Table of contents
1. The meaning of Adapter Pattern
2. Adapter mode application scenarios
3. UML diagram learning of adapter pattern
4. Example of implementing adapter pattern in C++
1. The meaning of Adapter Pattern
Convert an interface to the interface expected by the client so that two classes with incompatible interfaces can work together;
The Adapter pattern is often used to combine incompatible classes to work together, or to integrate old code with new code.
The adapter pattern also has another name: Wrapper. As the name suggests, it wraps the target class with a new class, which is equivalent to adding a layer directly between the client and the target class.
There is a saying in the IT world: There is no problem that cannot be solved by adding another layer.

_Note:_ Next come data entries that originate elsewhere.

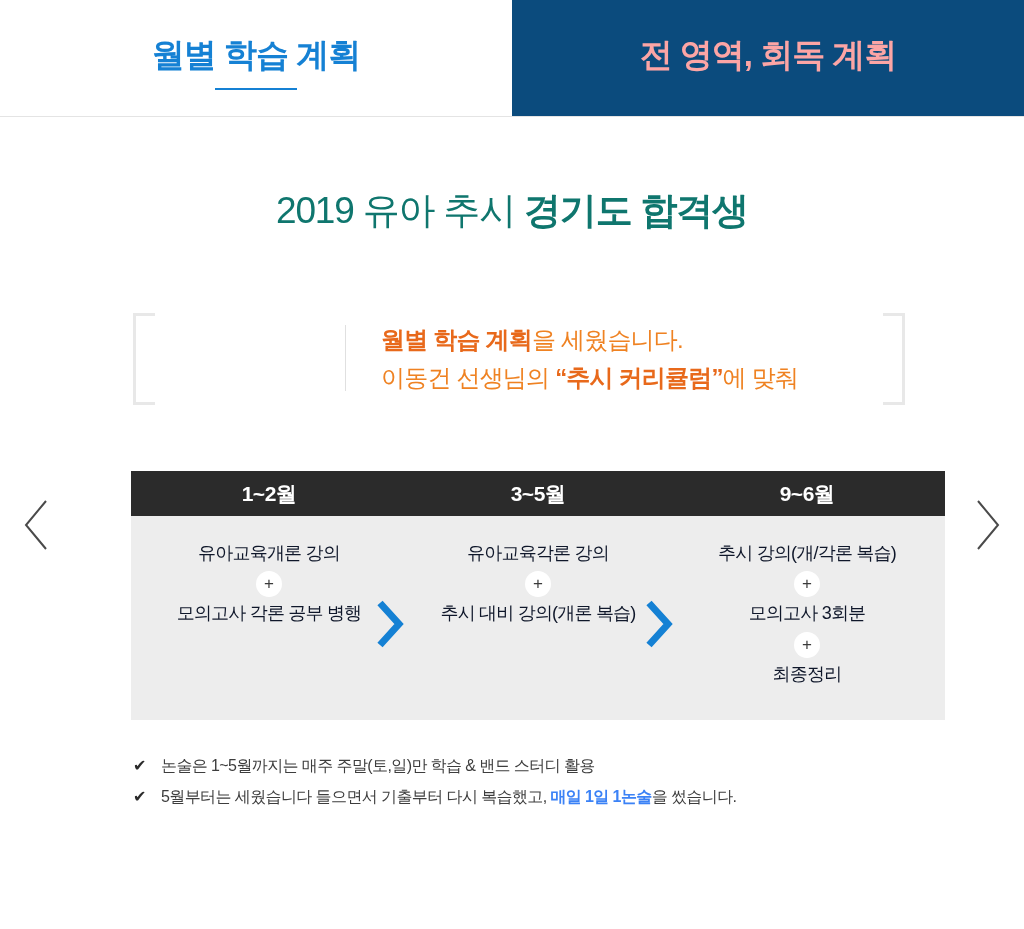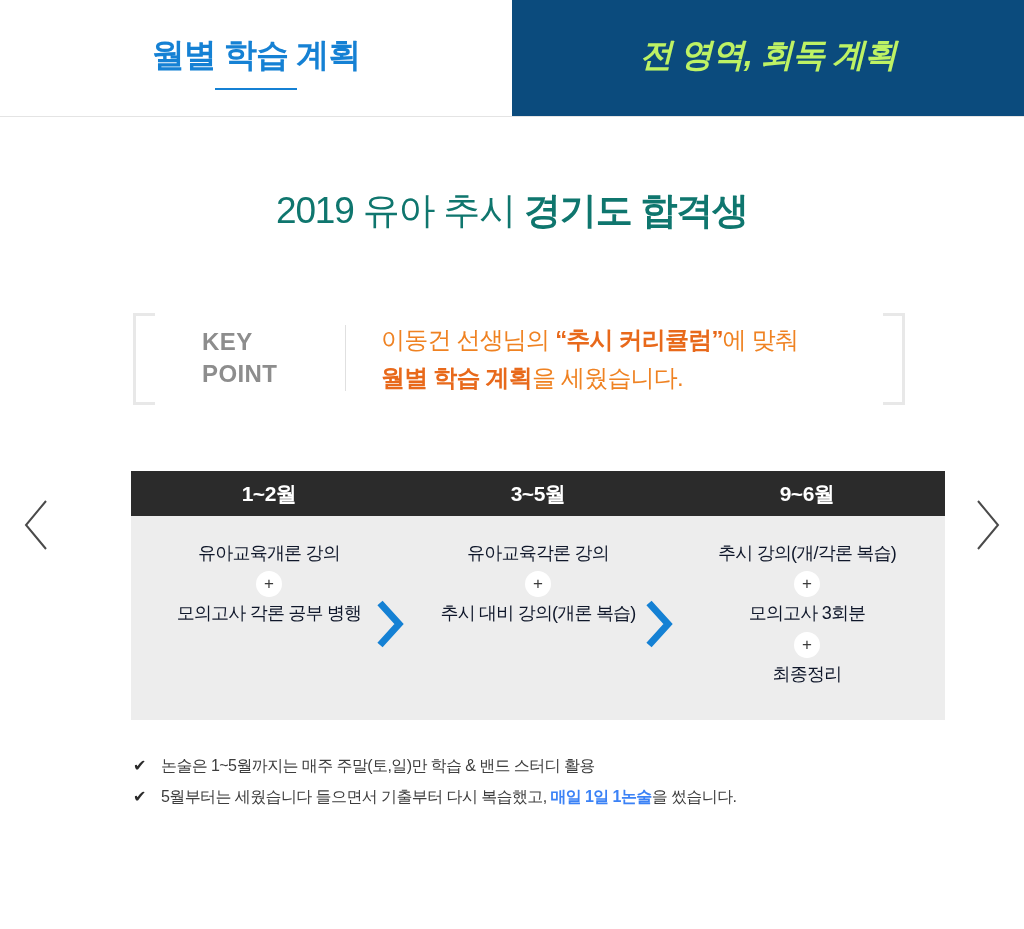--- a/index.html
+++ b/index.html
@@ -56,7 +56,7 @@
   }
 
   .tab-active .tab-label { color: #1581d4; }
-  .tab-inactive .tab-label { color: #bef264; font-style: italic; }
+  .tab-inactive .tab-label { color: #fca5a5; }
 
   .tab-underline {
     position: absolute;

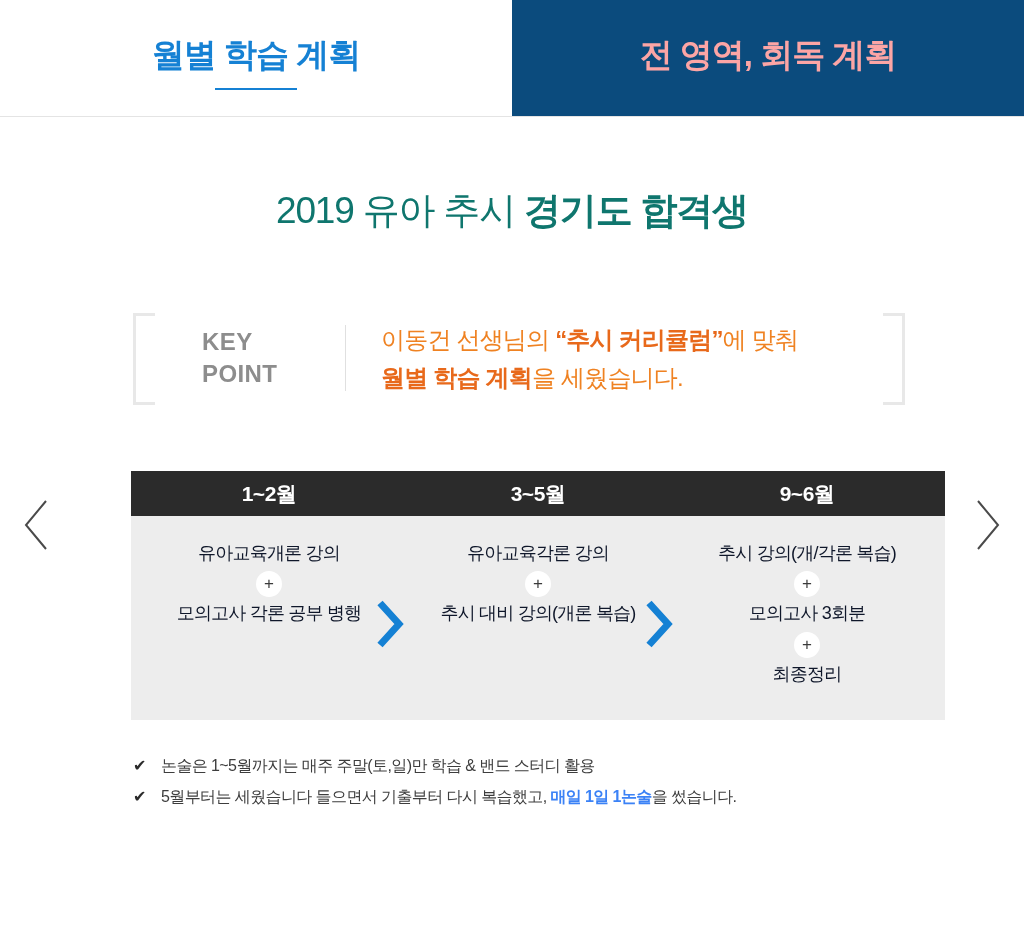--- a/index.html
+++ b/index.html
@@ -279,10 +279,6 @@
     <span class="bracket bracket-left"></span>
     <span class="bracket bracket-right"></span>
 
-    <div class="keypoint-label">
-      <div>KEY</div>
-      <div>POINT</div>
-    </div>
 
     <span class="keypoint-divider"></span>
 

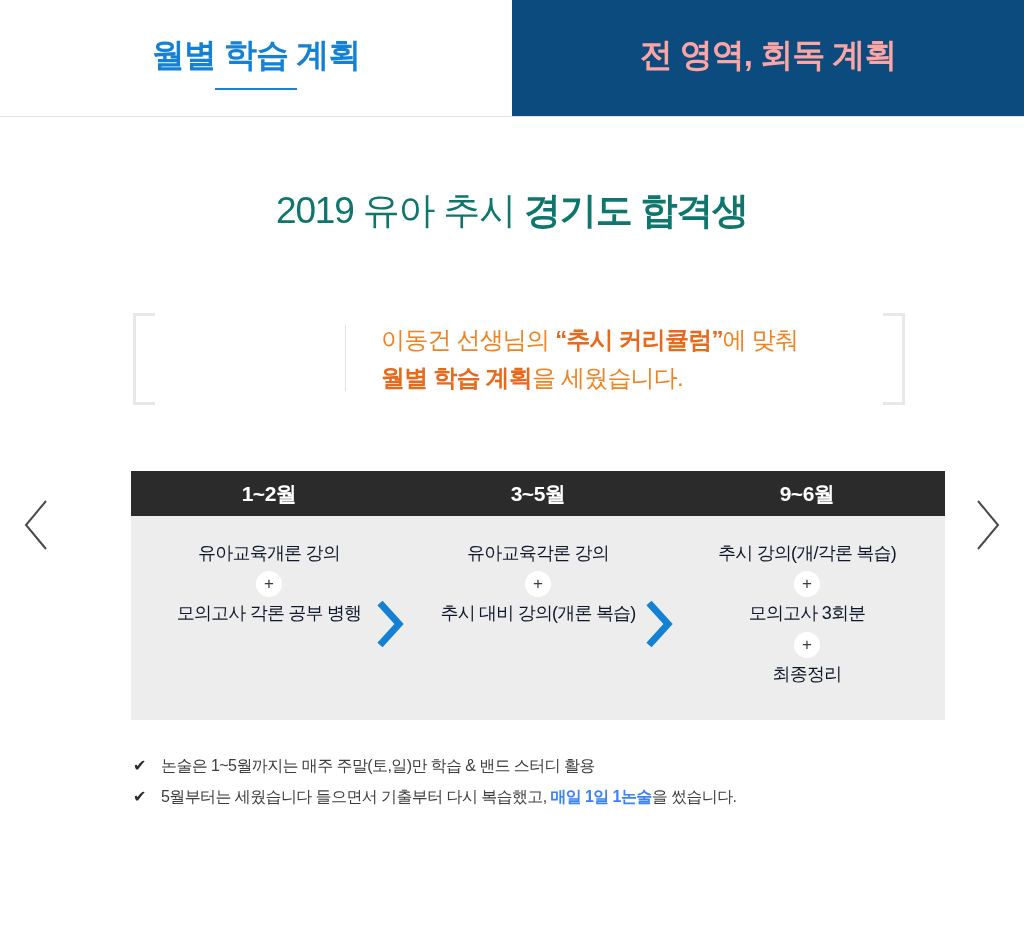--- a/index.html
+++ b/index.html
@@ -283,8 +283,8 @@
     <span class="keypoint-divider"></span>
 
     <div class="keypoint-text">
+      <div><span class="kbold">월별 학습 계획</span><span>을 세웠습니다.</span></div>
       <div><span>이동건 선생님의 </span><span class="kbold">“추시 커리큘럼”</span><span>에 맞춰</span></div>
-      <div><span class="kbold">월별 학습 계획</span><span>을 세웠습니다.</span></div>
     </div>
   </div>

2. Adapter mode application scenarios
(1) When an existing class needs to be used, but the interface it provides is incompatible with the interface of our system, and we cannot modify it;
(2) When multiple teams independently develop each functional module of the system and then combine them together, but for some reason the interface cannot be determined in advance.
3. UML diagram learning of adapter pattern
The adapter pattern has 3 roles:
(1) Target: It is an interface, which is the target interface used by the client;
(2) Adaptee: It is the interface we want, a class that is incompatible with Target. This can be an interface or class;
(3) Adapter: Adapter class, the core of this mode. It needs to implement the target interface Target, and must reference Adaptee, because we want to wrap the functions of Adaptee in this class;
4. Example of implementing adapter pattern in C++
#include <iostream>
#include <string>
// 目标接口
class Target
{
public:
virtual void request() const = 0;
};
// 源接口
class Adaptee
{
public:
void specificRequest() const
{
std::cout << "Adaptee: specificRequest" << std::endl;
}
};
// 类适配器
class Adapter : public Target, private Adaptee
{
public:
void request() const override
{
specificRequest();
}
};
int main()
{
// 使用适配器调用目标接口
Target* target = new Adapter();
target->request();
delete target;
return 0;
}
In the above example, we first define the target interface (Target), which contains a pure virtual function request(). Then, we define the source interface (Adaptee), which contains a specific function specificRequest().
Next, we implemented the adapter class (Adapter) through a class adapter, which inherits from the target interface and privately inherits the source interface. In the adapter class, we implement the pure virtual function of the target interface and internally call the specific function of the source interface.
In the main function, we create an adapter object and call the adapter's request()function through the target interface. Since the adapter class inherits both the target interface and the source interface, when calling a request()function, the specific function in the adapter class will actually be called.